Reference Node: Master Nodes Fighting With Each Other


stanha

Recommended Posts

This topic has to do with the situation when there are multiple master (r/w) nodes and some of them do things to their subfolders or files that do not reconcile with other master nodes.

The r/o nodes' logic is quite complex. But we have addressed it already and so far, there has been no arguments or objections to it for whatever reason.

But the master node logic is even more complex and its effects are more far reaching.

Consider the situation where there are several master nodes.

One of them, for whatever reason, decides to modify some subfolder name.

What happens?

Well, what happens, whether he realized it or not, but he created a new subfolder, and it MUST be propagated, including to the master nodes. And even worse than that, the old folder that he thought he renamed, will still be redownloaded to his node from the other nodes. And his newly named folder will be propagated to all other nodes, r/w and r/o. Thus, everyone gets 2 differently named folders with the same contents.

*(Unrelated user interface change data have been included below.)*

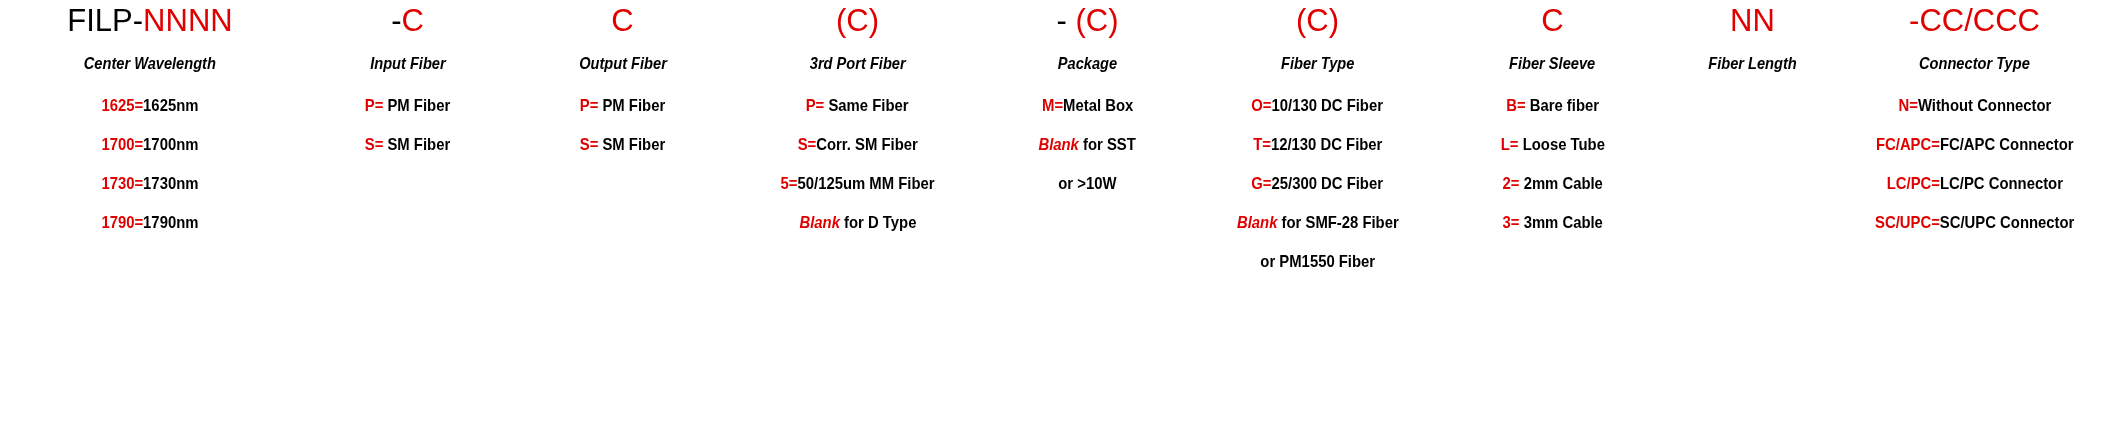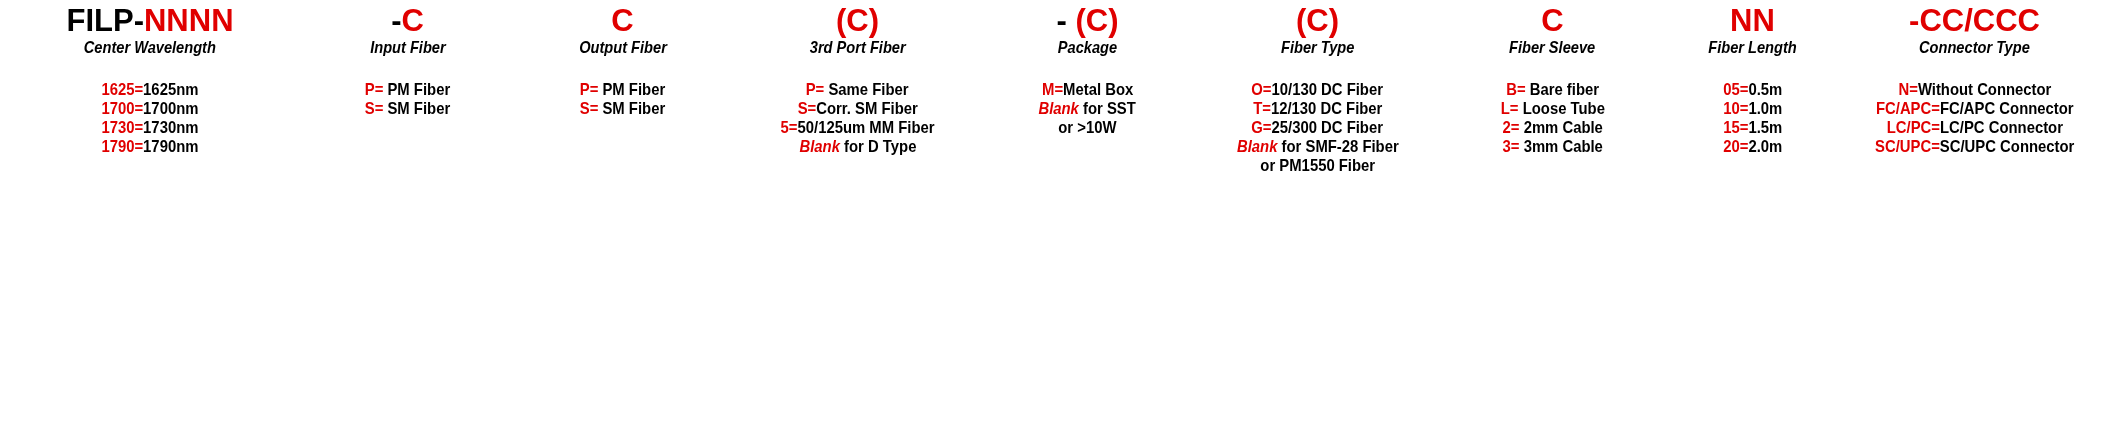--- a/index.html
+++ b/index.html
@@ -46,11 +46,12 @@
 
   .code {
     font-family: "Liberation Sans", sans-serif;
-    font-weight: bold;
+    font-weight: normal;
     font-size: 31px;
     letter-spacing: 0px;
     line-height: 34px;
     white-space: nowrap;
+    margin-bottom: 16px;
   }
   .code .blk { color: #000000; }
   .code .red { color: #e00000; }

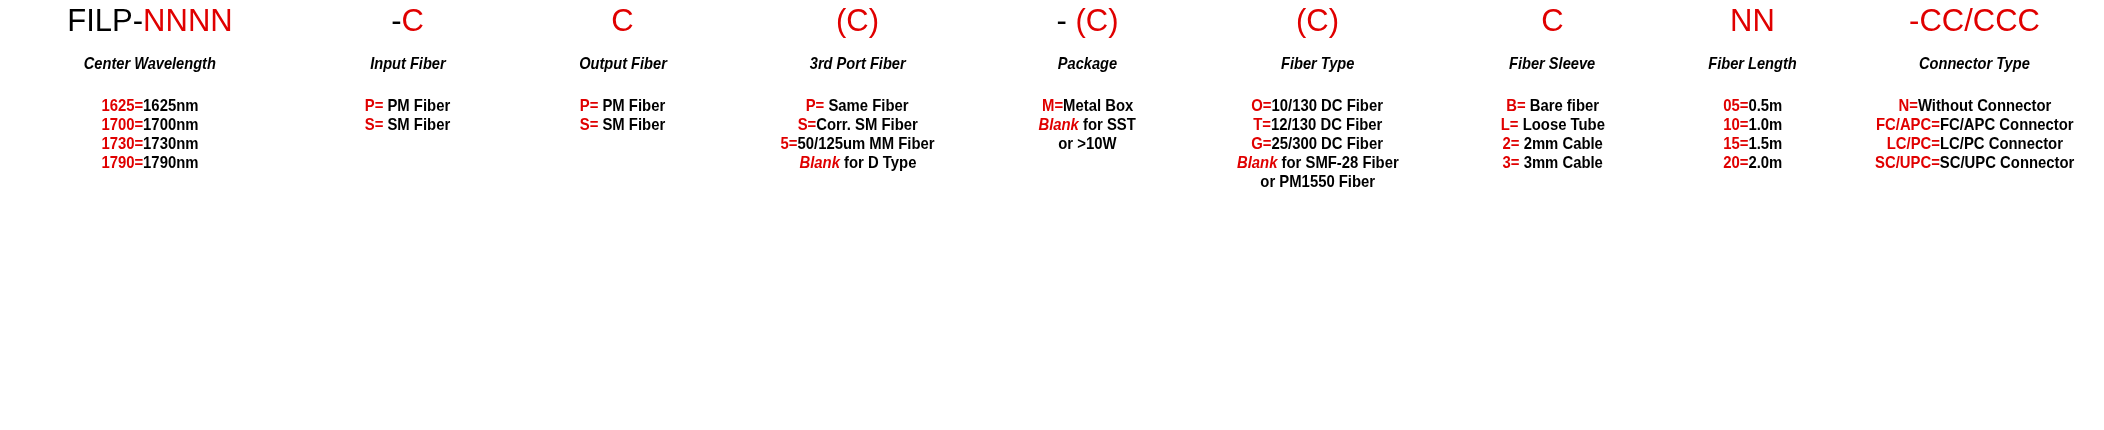--- a/index.html
+++ b/index.html
@@ -72,6 +72,7 @@
     display: flex;
     flex-direction: column;
     align-items: center;
+    gap: 20px;
   }
   .opt {
     font-family: "Liberation Sans Narrow", "Liberation Sans", sans-serif;

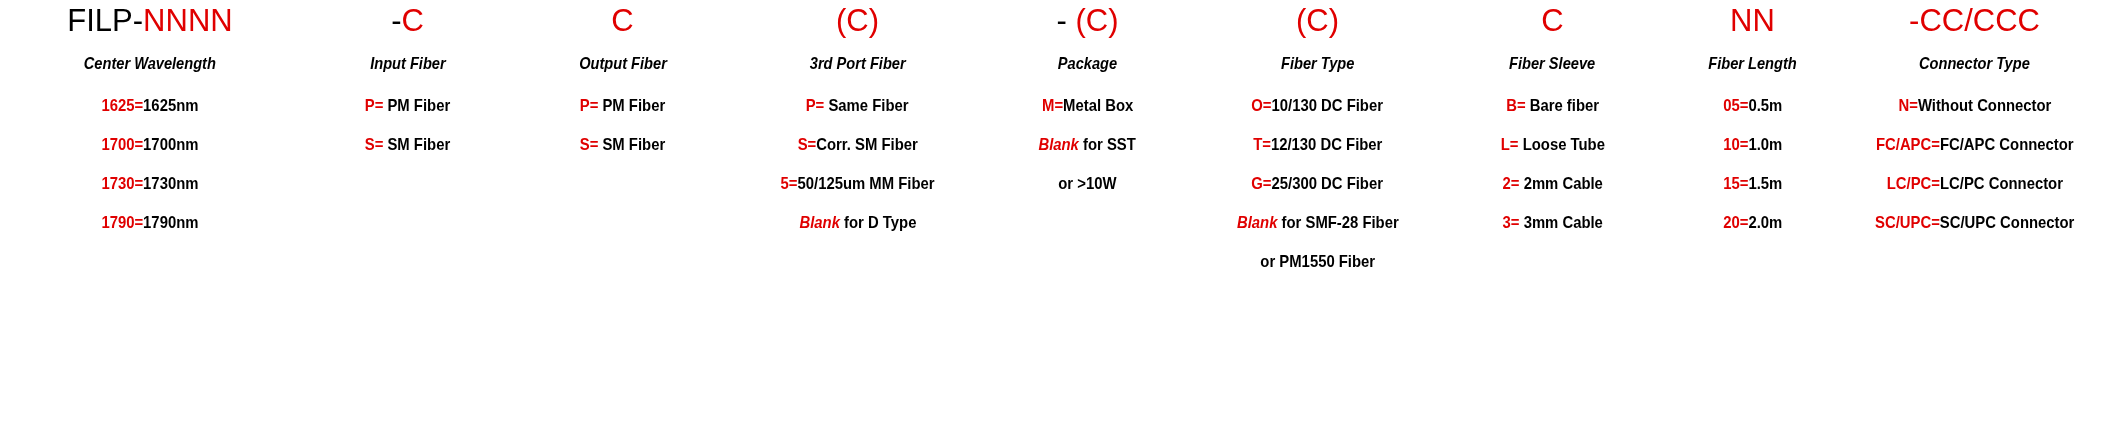--- a/index.html
+++ b/index.html
@@ -162,12 +162,6 @@
       <div class="col col-7">
         <div class="code"><span class="red">NN</span></div>
         <div class="title">Fiber Length</div>
-        <div class="opts">
-          <div class="opt"><span class="k">05</span><span class="k">=</span><span class="v">0.5m</span></div>
-          <div class="opt"><span class="k">10</span><span class="k">=</span><span class="v">1.0m</span></div>
-          <div class="opt"><span class="k">15</span><span class="k">=</span><span class="v">1.5m</span></div>
-          <div class="opt"><span class="k">20</span><span class="k">=</span><span class="v">2.0m</span></div>
-        </div>
       </div>
       <div class="col col-8">
         <div class="code"><span class="red">-</span><span class="red">CC/CCC</span></div>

According to current logic, the reference collection is the union of all the master node collections. That is, if one master node does NOT have some files that some other master node does, then it downloads these files, so the resulting collection becomes bigger.

The only way one master may prevent downloading and propagating a folder with duplicate contents (if other master node made a mistake and renamed some folder) is for the master node to place that folder name into its .SyncIngnore file. But that does not prevent all other master nodes from getting a duplicate copy of that folder.

So, currently, there is no way for the master node to tell the other master nodes that some folder is a duplicate.

There is an interesting case of r/w nodes "fighting". If you delete some files or folders on one r/w node, it won't help anything if you have multiple r/w nodes. Even deleting it locally, will not prevent it from being re-downloaded again in few seconds. Because it still exists on other master nodes. As soon as they come on line, you will get your deleted stuff downloaded from them again. So, you MUST use .SyncIgnore if you decide to delete some files/folders and you have multiple r/w nodes and some of them have already synced with those files that you have deleted, unless I am mistaken, of course.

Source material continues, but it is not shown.